Em entrevista à GloboNews na quinta-feira, o presidente do Ibama, Eduardo Bim, disse que o órgão enfrenta problemas financeiros que impedem o cumprimento de compromissos. Segundo ele, os pagamentos pendentes são da ordem de R$ 19 milhões. 

A suspensão do trabalho dos agentes foi determinada em um momento em que tanto o Pantanal quanto a Amazônia têm recordes de queimadas. O bioma pantaneiro enfrenta uma seca histórica, que contribui para a alta nos incêndios. 

Dados do Inpe (Instituto Nacional de Pesquisas Espaciais) mostram que o número de focos de incêndio registrados na Amazônia de janeiro a setembro deste ano foi o maior desde 2010. 

Também na quinta-feira, após o anúncio do Ibama, o vice-presidente da República, Hamilton Mourão, disse que o governo iria desbloquear os recursos necessários para a retomada das atividades das brigadas de incêndios florestais em todo o país.

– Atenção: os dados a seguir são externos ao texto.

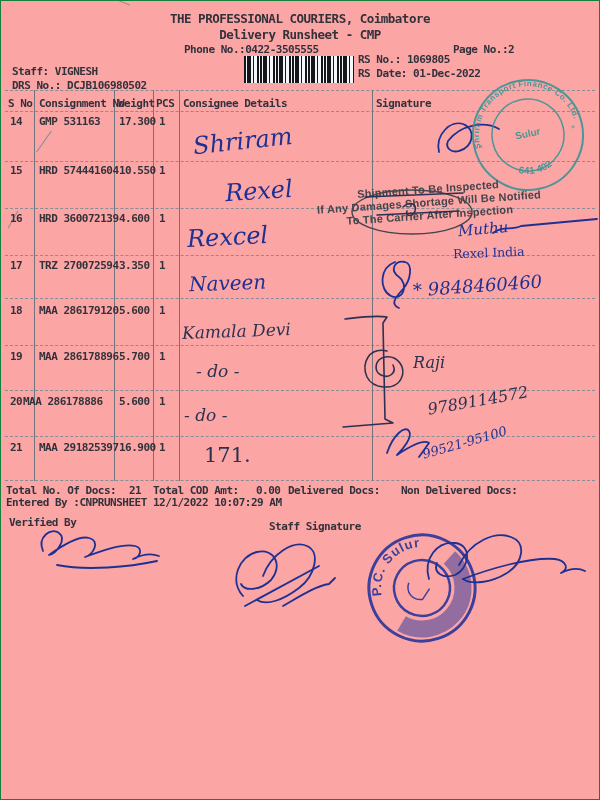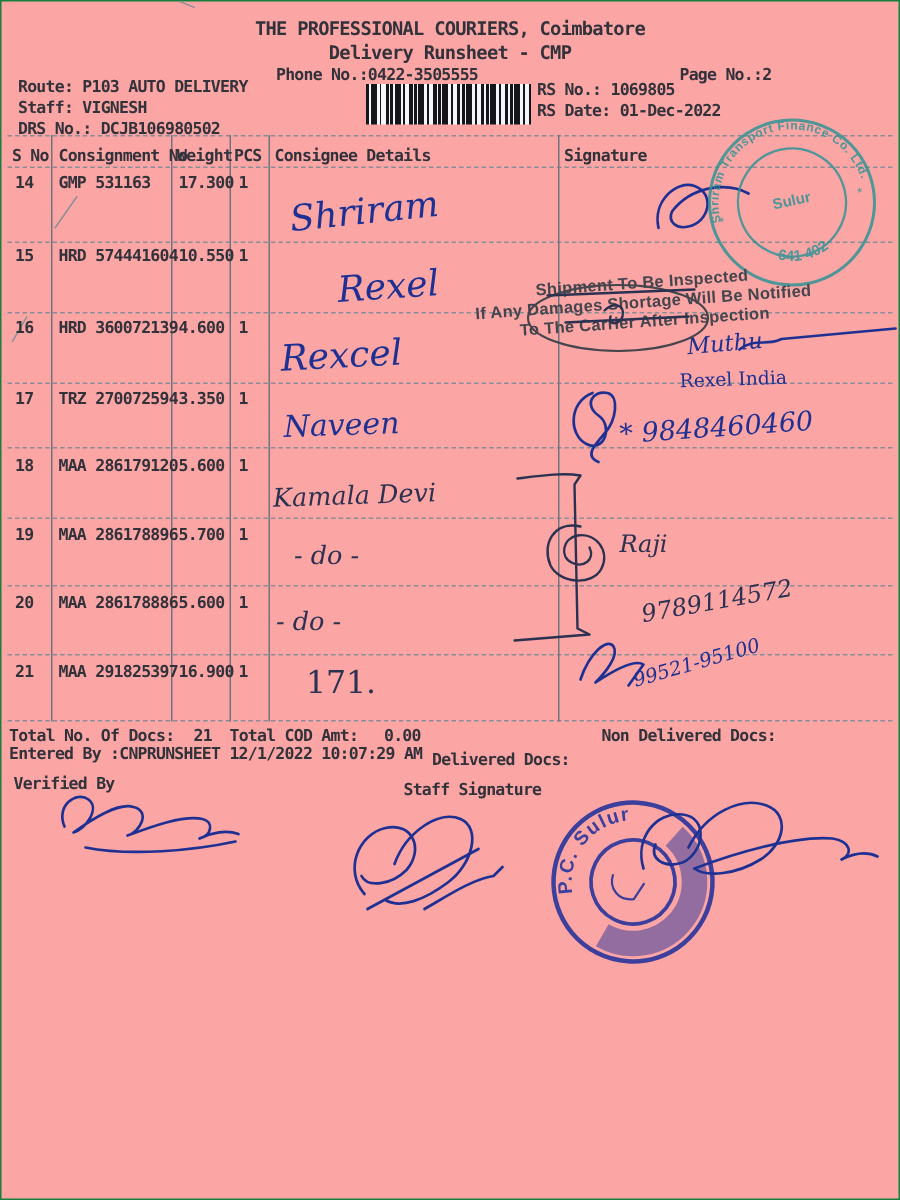"Route: P103 AUTO DELIVERY" div.print { html: <div>Route: P103 AUTO DELIVERY</div> -> none }
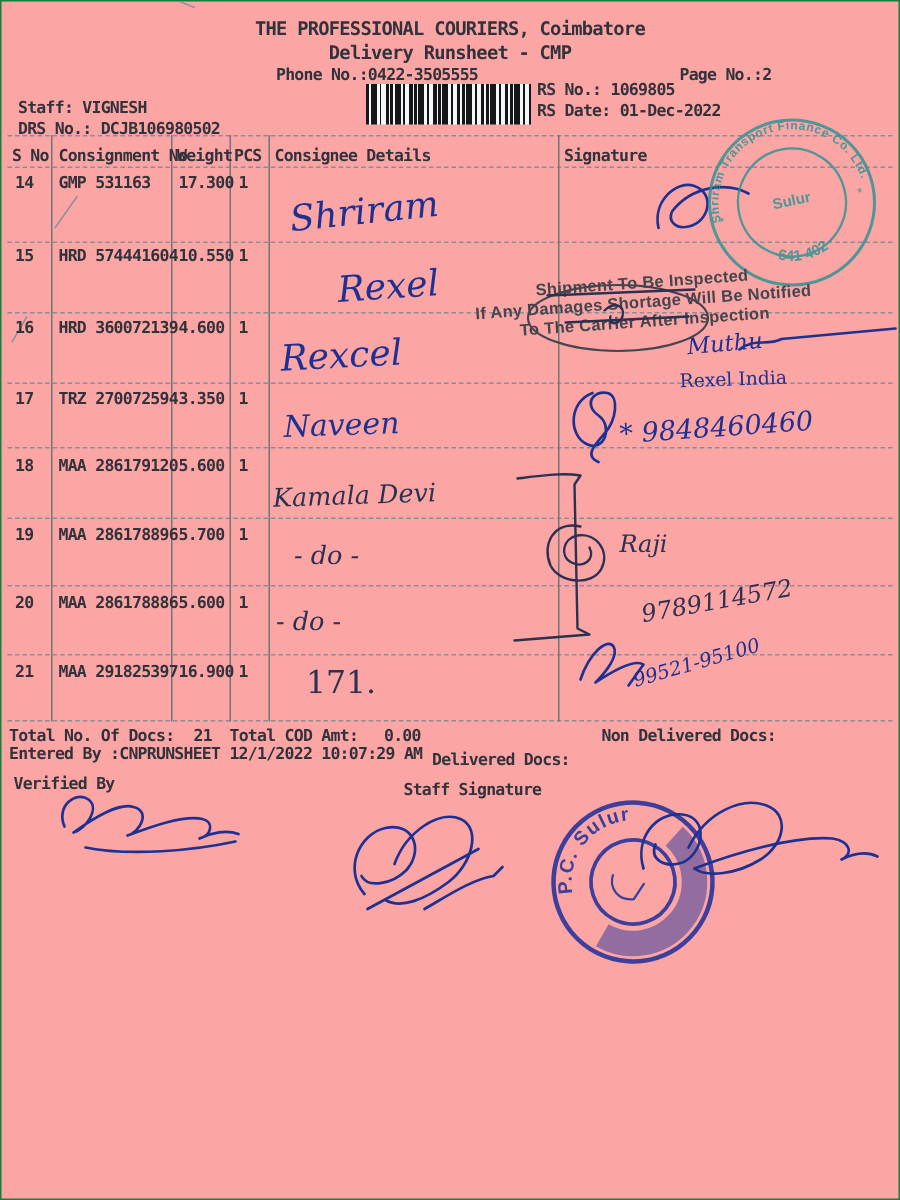"MAA 286178886" div.print { left: 38px -> 22px }
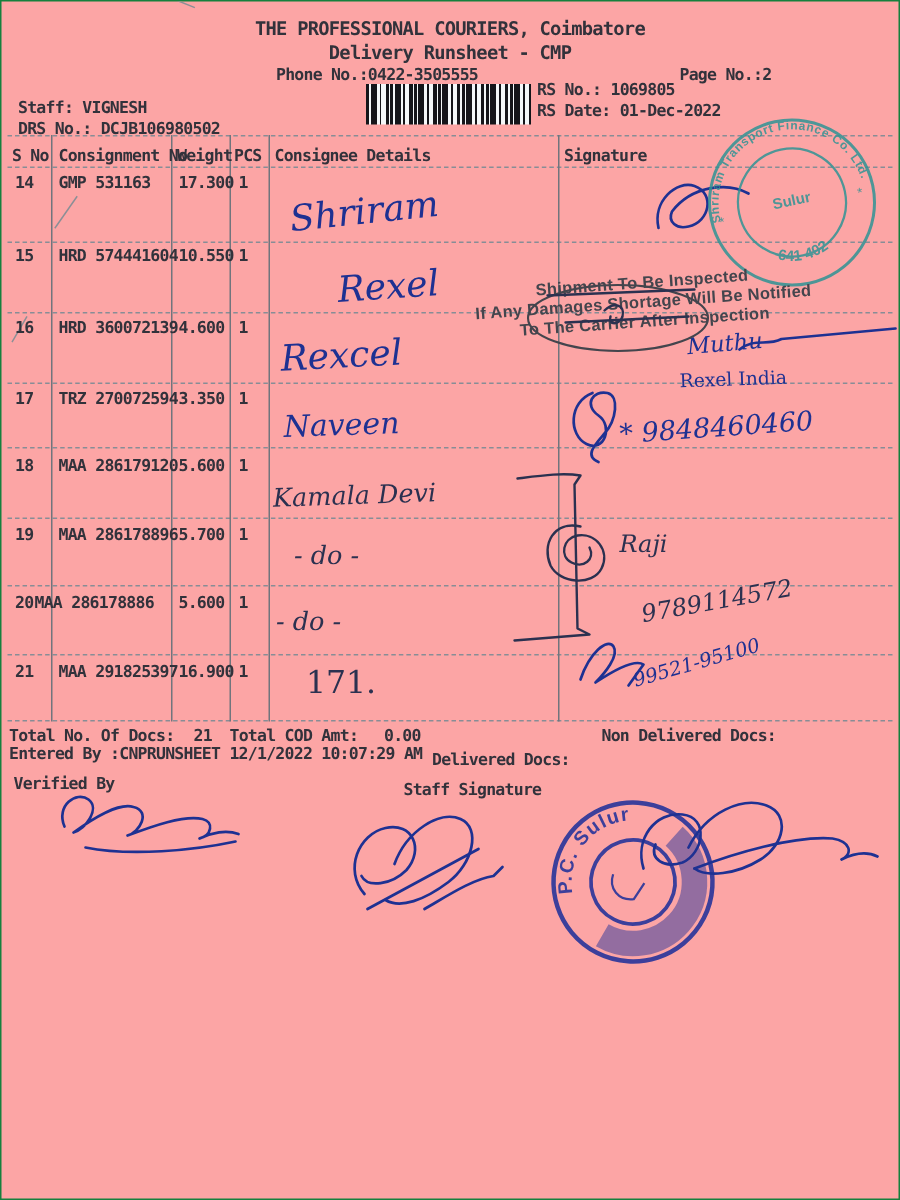"Delivered Docs:" div.print { margin-top: 16px -> none }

Abaixo, veja um resumo e depois o detalhamento sobre o que se sabe e o que o governo ainda não esclareceu sobre o imbróglio que ocorre em meio ao aumento das queimadas no Pantanal e na Amazônia. 

Resumo até aqui

  • PRIMEIRA SUSPENSÃO: Em agosto, o Ministério do Meio Ambiente (MMA) já tinha anunciado a suspensão de operações contra queimada e desmatamento por falta de dinheiro. Recuou depois da repercussão negativa e de liberação de recursos.
  • BRIGADISTAS FORA DE COMBATE: A nova decisão, desta vez anunciada pelo Ibama, teve foco na paralisação das atividades de brigadistas do PrevFogo, em vigor desde esta quinta-feira (22).
  • MOTIVO DA DECISÃO: O motivo da suspensão é a falta de recursos. O presidente do Ibama, Eduardo Bim, diz que o órgão tem R$ 19 milhões em contratos pendentes.
  • ORÇAMENTO X CAIXA: A polêmica está no conflito entre orçamento previsto e o dinheiro em caixa. Órgão diz que não recebeu repasses. Em agosto, MMA disse que teve R$ 180 milhões bloqueados pelo Ministério da Economia.
  • REAÇÃO NO GOVERNO: Após a nova suspensão, a reação no governo foi distinta: o vice-presidente Hamilton Mourão diz que governo vai desbloquear recursos, mas o Ministério da Economia disse que não existe bloqueio de dotações orçamentárias.
  • SOCIEDADE CIVIL REAGE: Entidades apontam que a suspensão de atividades é “mais uma prova da política antiambiental” adotada pelo governo Bolsonaro.
  • RETOMADA DO COMBATE: Nesta sexta-feira (23), um novo ofício do Ibama determinou a retomada das atividades dos brigadistas em todo o país.